Uma das mensagens mais poderosas do documentário está na boca de um ganhador do Prêmio Nobel de Economia. “Cuidar dos bebês é o melhor investimento que pode ser feito na humanidade”, diz o economista James Heckman.

Ele cita estudo que realizou nos EUA segundo o qual cada dólar investido nos primeiros anos de vida resulta num retorno de sete a dez dólares para o Estado, levando-se em conta recursos gastos em centros de detenção e recuperação. “É um retorno maior que qualquer investimento em bolsa”, prossegue o Nobel.

CAPITAL AFETIVO

E o principal capital a ser investido aqui é o afetivo, salienta a cineasta. “Ele está falando de amor. Eu pedi para ele usar essa palavra, pois queria traduzir para uma mãe que, ao interagir, brincar e estimular o seu bebê, ela está exercendo a maior revolução da neurociência e nem sabe.”

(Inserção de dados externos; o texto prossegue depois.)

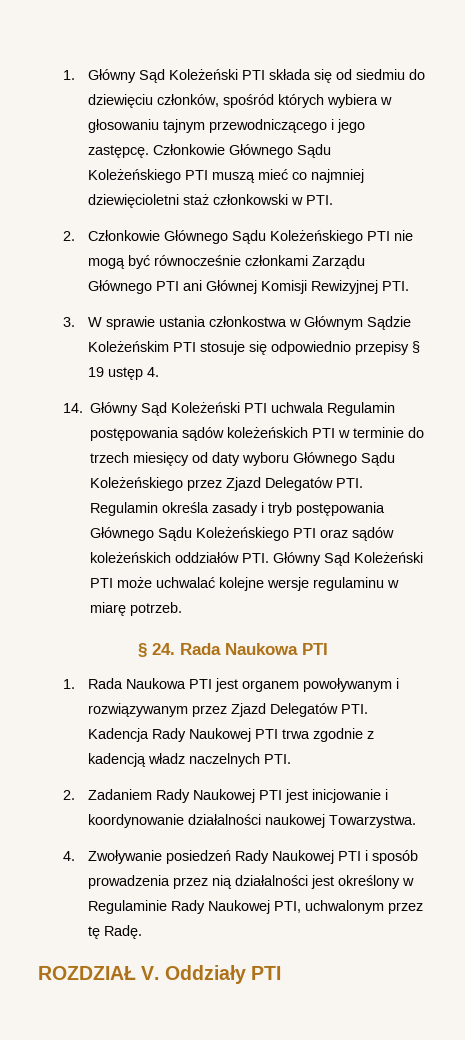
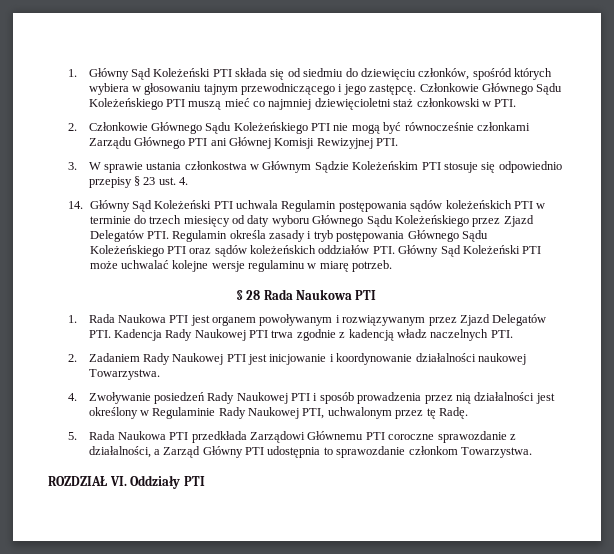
- 3. W sprawie ustania członkostwa w Głównym Sądzie Koleżeńskim PTI stosuje się odpowiednio przepisy § 19 ustęp 4.
+ 3. W sprawie ustania członkostwa w Głównym Sądzie Koleżeńskim PTI stosuje się odpowiednio przepisy § 23 ust. 4.
- § 24. Rada Naukowa PTI
+ § 28 Rada Naukowa PTI
+ 5. Rada Naukowa PTI przedkłada Zarządowi Głównemu PTI coroczne sprawozdanie z działalności, a Zarząd Główny PTI udostępnia to sprawozdanie członkom Towarzystwa.
- ROZDZIAŁ V. Oddziały PTI
+ ROZDZIAŁ VI. Oddziały PTI

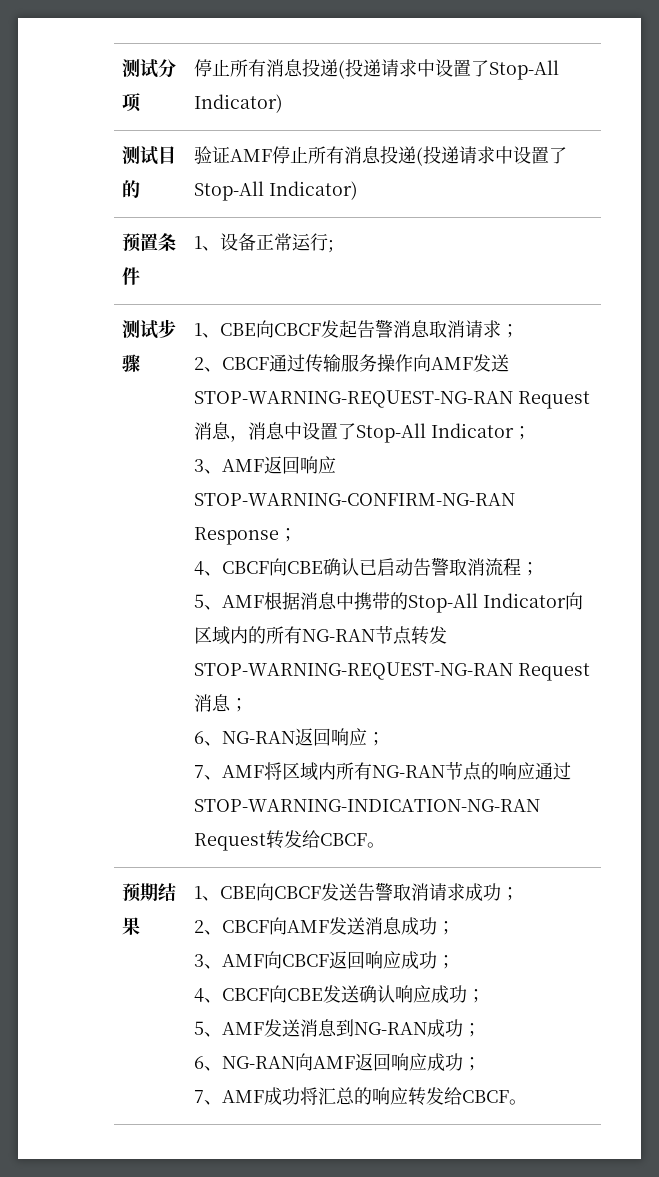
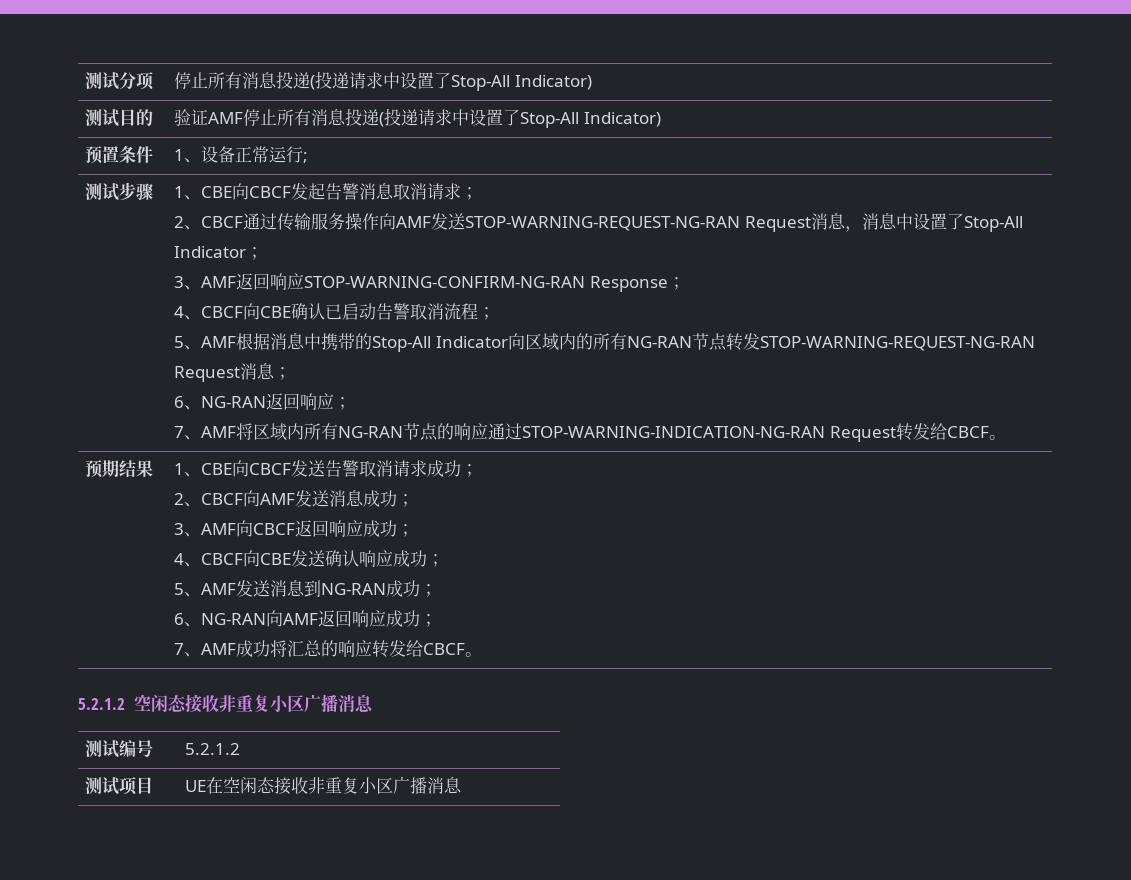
+ 5.2.1.2空闲态接收非重复小区广播消息
+ 测试编号 | 5.2.1.2
+ 测试项目 | UE在空闲态接收非重复小区广播消息

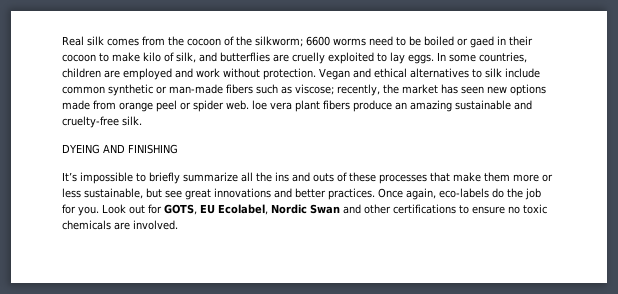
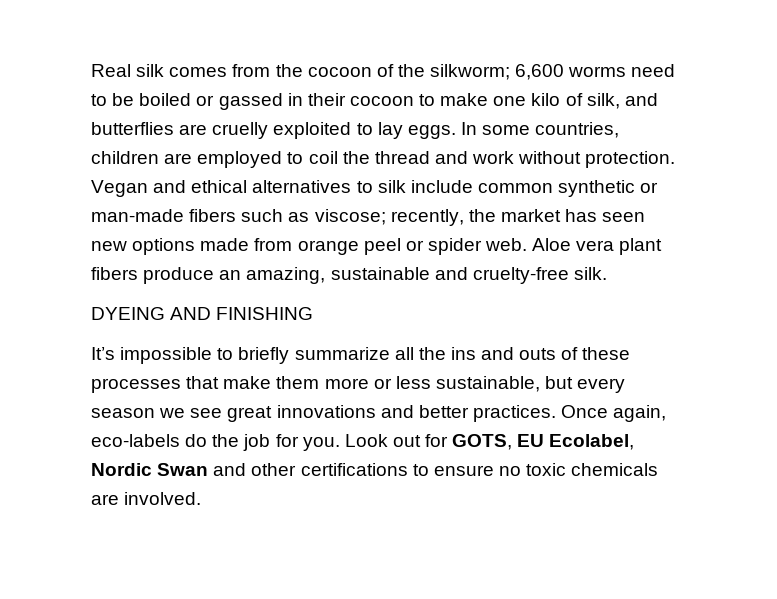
- Real silk comes from the cocoon of the silkworm; 6600 worms need to be boiled or gaed in their cocoon to make kilo of silk, and butterflies are cruelly exploited to lay eggs.
+ Real silk comes from the cocoon of the silkworm; 6,600 worms need to be boiled or gassed in their cocoon to make one kilo of silk, and butterflies are cruelly exploited to lay eggs.
- In some countries, children are employed and work without protection.
+ In some countries, children are employed to coil the thread and work without protection.
- Vegan and ethical alternatives to silk include common synthetic or man-made fibers such as viscose; recently, the market has seen new options made from orange peel or spider web. loe vera plant fibers produce an amazing sustainable and cruelty-free silk.
+ Vegan and ethical alternatives to silk include common synthetic or man-made fibers such as viscose; recently, the market has seen new options made from orange peel or spider web. Aloe vera plant fibers produce an amazing, sustainable and cruelty-free silk.
- It’s impossible to briefly summarize all the ins and outs of these processes that make them more or less sustainable, but see great innovations and better practices.
+ It’s impossible to briefly summarize all the ins and outs of these processes that make them more or less sustainable, but every season we see great innovations and better practices.

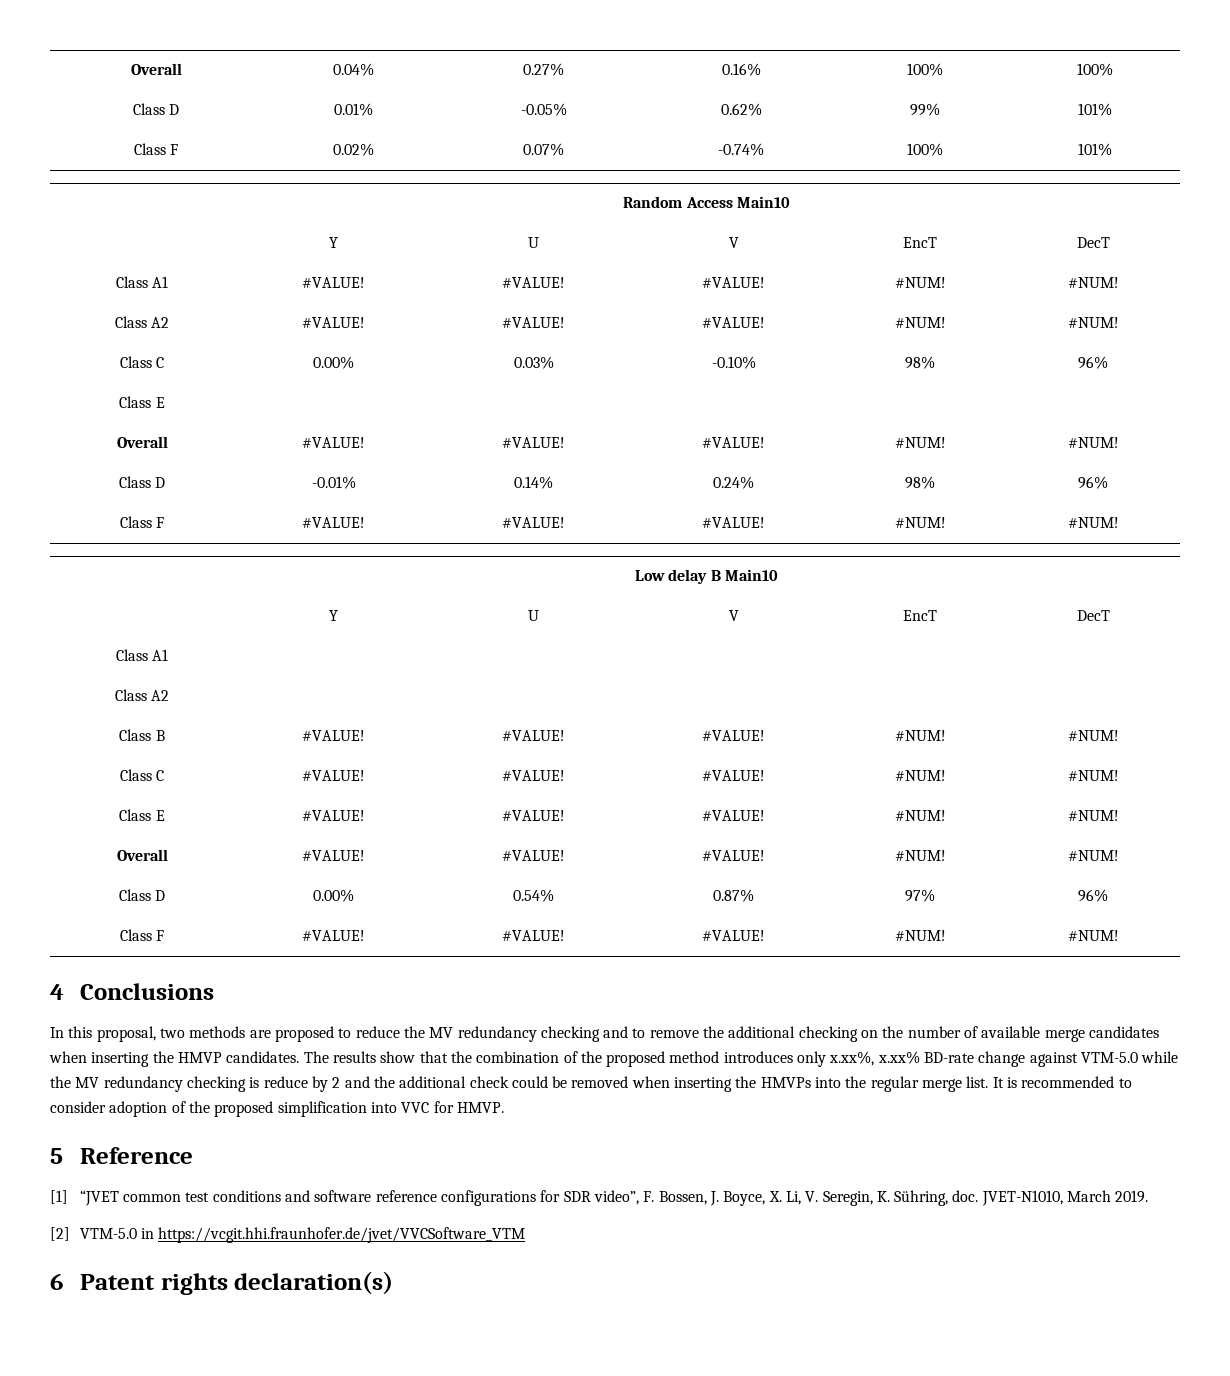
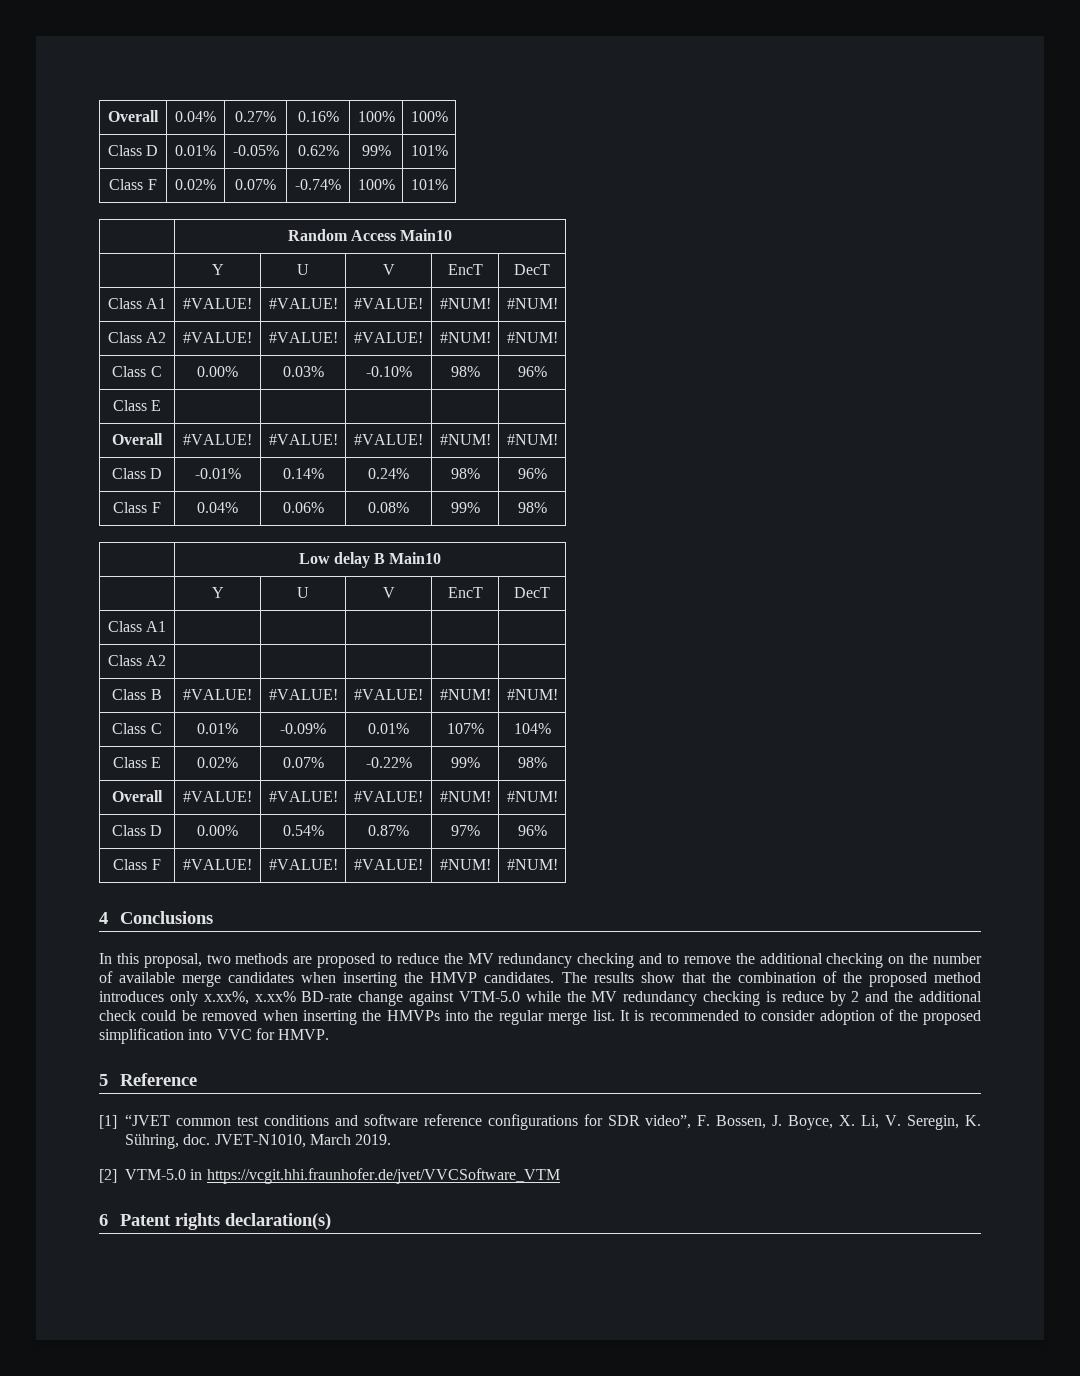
  Class D | -0.01% | 0.14% | 0.24% | 98% | 96%
- Class F | #VALUE! | #VALUE! | #VALUE! | #NUM! | #NUM!
+ Class F | 0.04% | 0.06% | 0.08% | 99% | 98%
- Class C | #VALUE! | #VALUE! | #VALUE! | #NUM! | #NUM!
- Class E | #VALUE! | #VALUE! | #VALUE! | #NUM! | #NUM!
+ Class C | 0.01% | -0.09% | 0.01% | 107% | 104%
+ Class E | 0.02% | 0.07% | -0.22% | 99% | 98%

Estela e sua trupe viajaram por nove países (Argentina, Brasil, Canadá, China, Estados Unidos, França, Índia, Itália e Quênia) para mostrar a universalidade dos sentimentos independente de diferenças culturais e socioeconômicas.

O projeto, que já nasceu internacional, contou com o apoio das fundações Maria Cecília Souto Vidigal, Alana e Bernard van Leer e do Unicef. Após exibição do documentário em uma sessão especial da ONU, em junho, o filme atingiu um público de 100 milhões de pessoas.

A poderosa mensagem de que a humanidade pode vivenciar um recomeço se começar a investir de verdade em cada uma de suas crianças vai se desdobrar em uma série em seis episódios, a ser exibida pelo canal pago GNT.

As mais de 80 horas de filmagens ganham desdobramentos em temas como políticas públicas, torna-se pai e mãe, o bebê e suas capacidades, infância negada e educação.

“Se tem uma coisa que também precisa mudar é o sistema educacional. A criança nasce com tantas virtudes e potência, e a gente enjaula ela. Você viaja pelo interior e quando vê um local cercado de grades é uma escola, que virou irmã gêmea de prisão”, lamenta Estela.

Ao longo dos três anos de filmagens, a diretora e sua trupe foram derrubando muros e abrindo portas para se conectar com famílias de todos os tipos e cores, em favelas e mansões.

Uma conexão que, segundo Estela, deu-se ao brincarem no chão com os protagonistas mirins de “O Começo da Vida”. “O chão tem muita presença no documentário. A gente está sempre deitado com a câmera, em todos os países pelos quais passamos. É muito pó, muito grão de areia.”

E foi “debaixo do barro do chão”, como canta Gilberto Gil, percorrendo quatro continentes, que a diretora construiu um mosaico para mostrar a força formadora e transformadora do amor materno e paterno.

Sentimentos, compromissos e conexões que podem ser exercidos por pais e mães, mas também por qualquer outra figura que chame para si o papel de cuidador de uma criança: uma babá, uma avó, um funcionário de creche ou abrigo, uma vizinha.

“Nessas andanças, conheci todos os sentimentos”, conclui a cineasta. “O que sobrou do filme é uma conexão profunda com todo o mundo. Somos todos um.”